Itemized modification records
*** Begin section ***

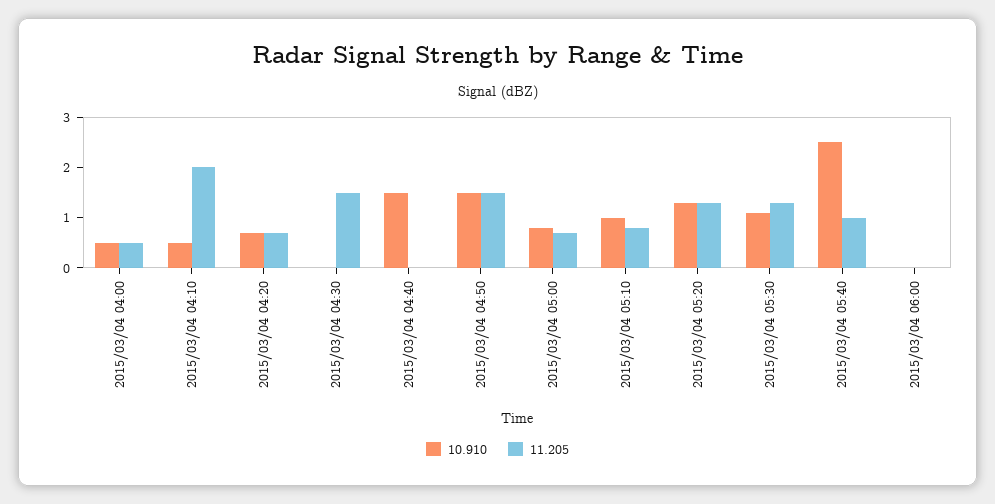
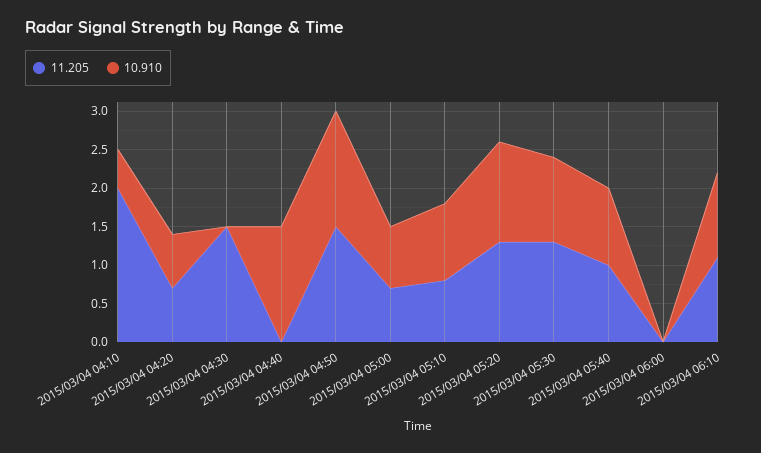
10.910, 2015/03/04 04:00: 0.5 -> none
11.205, 2015/03/04 04:00: 0.5 -> none
10.910, 2015/03/04 05:40: 2.5 -> 1
11.205, 2015/03/04 06:10: none -> 1
10.910, 2015/03/04 06:10: none -> 1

*** End section ***

Action item >>
Each line from the one containing "11.205, 2015/03/04 06:10: none -> 1" to the final line above should be written out exactly; please omit the others.

Solution to this problem >>
11.205, 2015/03/04 06:10: none -> 1
10.910, 2015/03/04 06:10: none -> 1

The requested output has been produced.